Google roundup: Android fees, search ads, Motorola, Gmail outage

|By:, SA News Editor

In response to a Guardian report that originally indicated Google collects per-device licensing fees for the apps/services that come with its version of Android (i.e. Google Mobile Services, or GMS), a Google (GOOG) spokesperson tells 9to5 Google the Web giant doesn't charge OEMs a licensing fee for GMS. The Guardian's story has been updated to state OEMs pay testing fees to obtain GMS licenses.

A study by SEO firm Conductor indicates 56% of Google search pages now have 9 or more ads, and that 38% have 11 ads. It also indicates 34% of search result pages now feature rich media content such as images, news, and Google Shopping results.

The study highlights both Google's increasing comfort with assigning a huge share of screen space to ads - the company began testing search banner ads last year - and its inclusion of greater amounts of media and contextual content within results.

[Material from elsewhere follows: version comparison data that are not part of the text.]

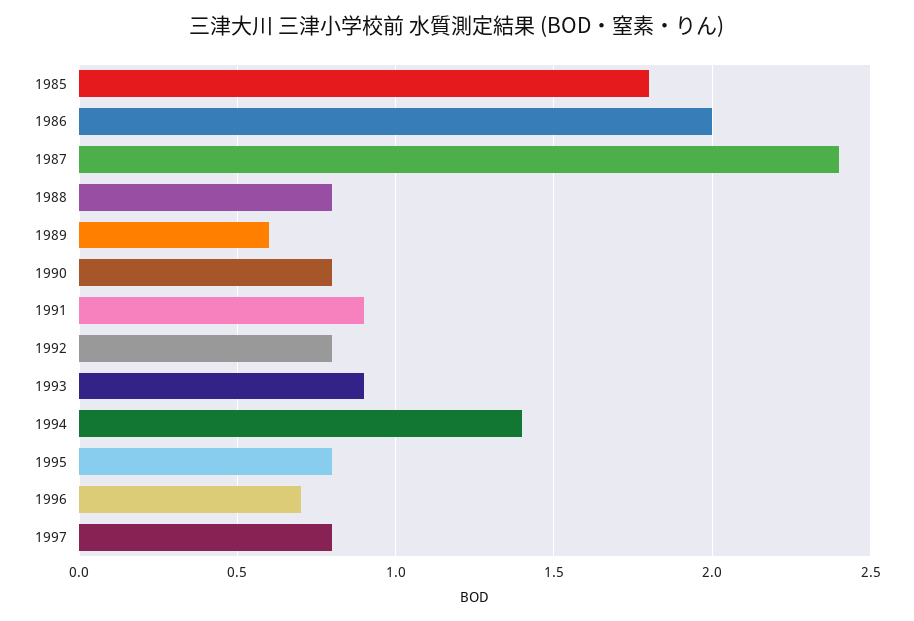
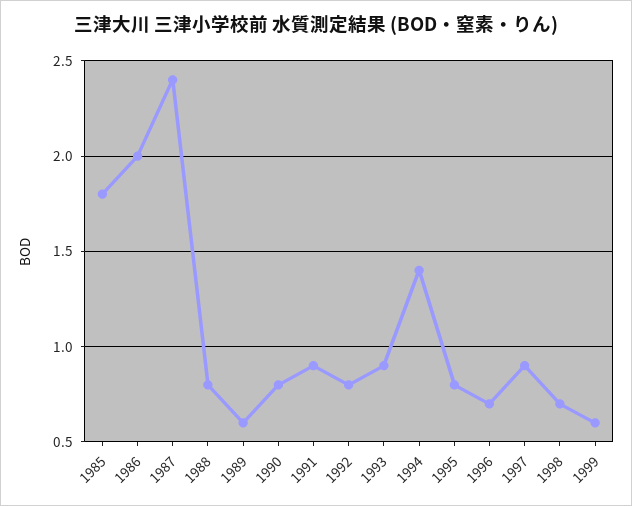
1997: 0.8 -> 0.9
1998: none -> 0.7
1999: none -> 0.6

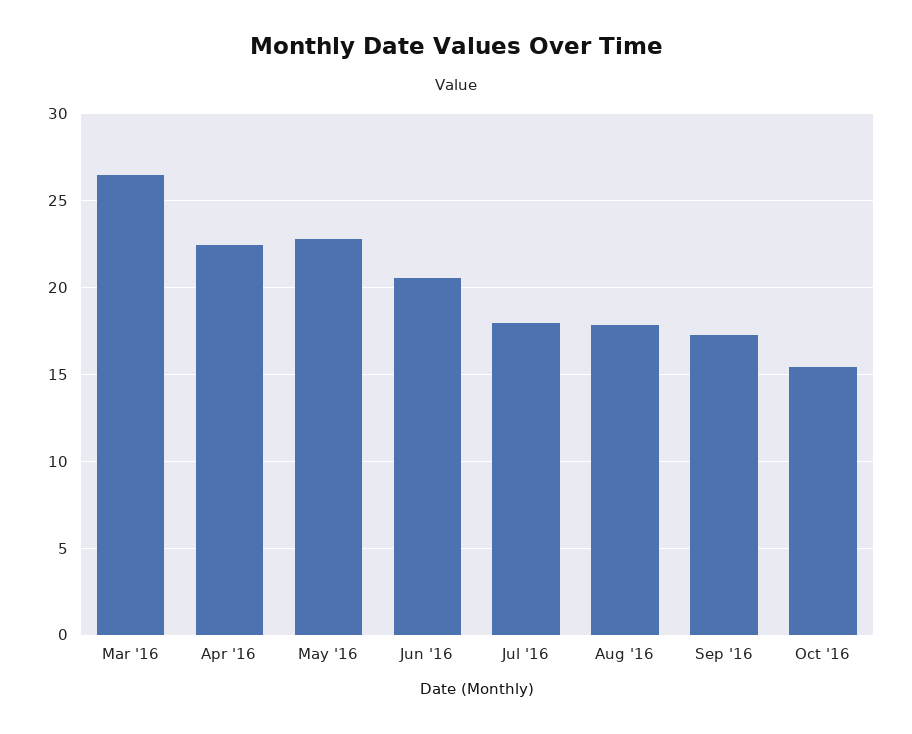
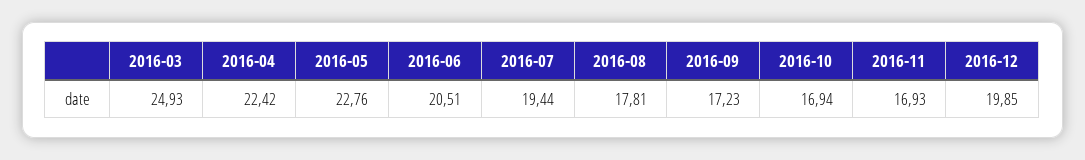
Mar '16: 26.5 -> 24.93
Jul '16: 18 -> 19.44
Oct '16: 15.5 -> 16.94
2016-11: none -> 16.93
2016-12: none -> 19.85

Two months after launching the $179 (unsubsidized) Moto G, Motorola Mobility chief Dennis Woodside suggests his division plans to go way downmarket as it tries to regain lost smartphone share. "In much of the world $179 is a lot of money ... I mean why can’t these devices be $50? There’s no reason that can’t happen so we’re going to push that." Some Asian OEMs  have arguably beat Motorola to the punch.

A mid-day Gmail outage (hardly the first of its kind) set the Internet abuzz. Yahoo (had e-mail issues last month) took the opportunity to gloat, but later apologized.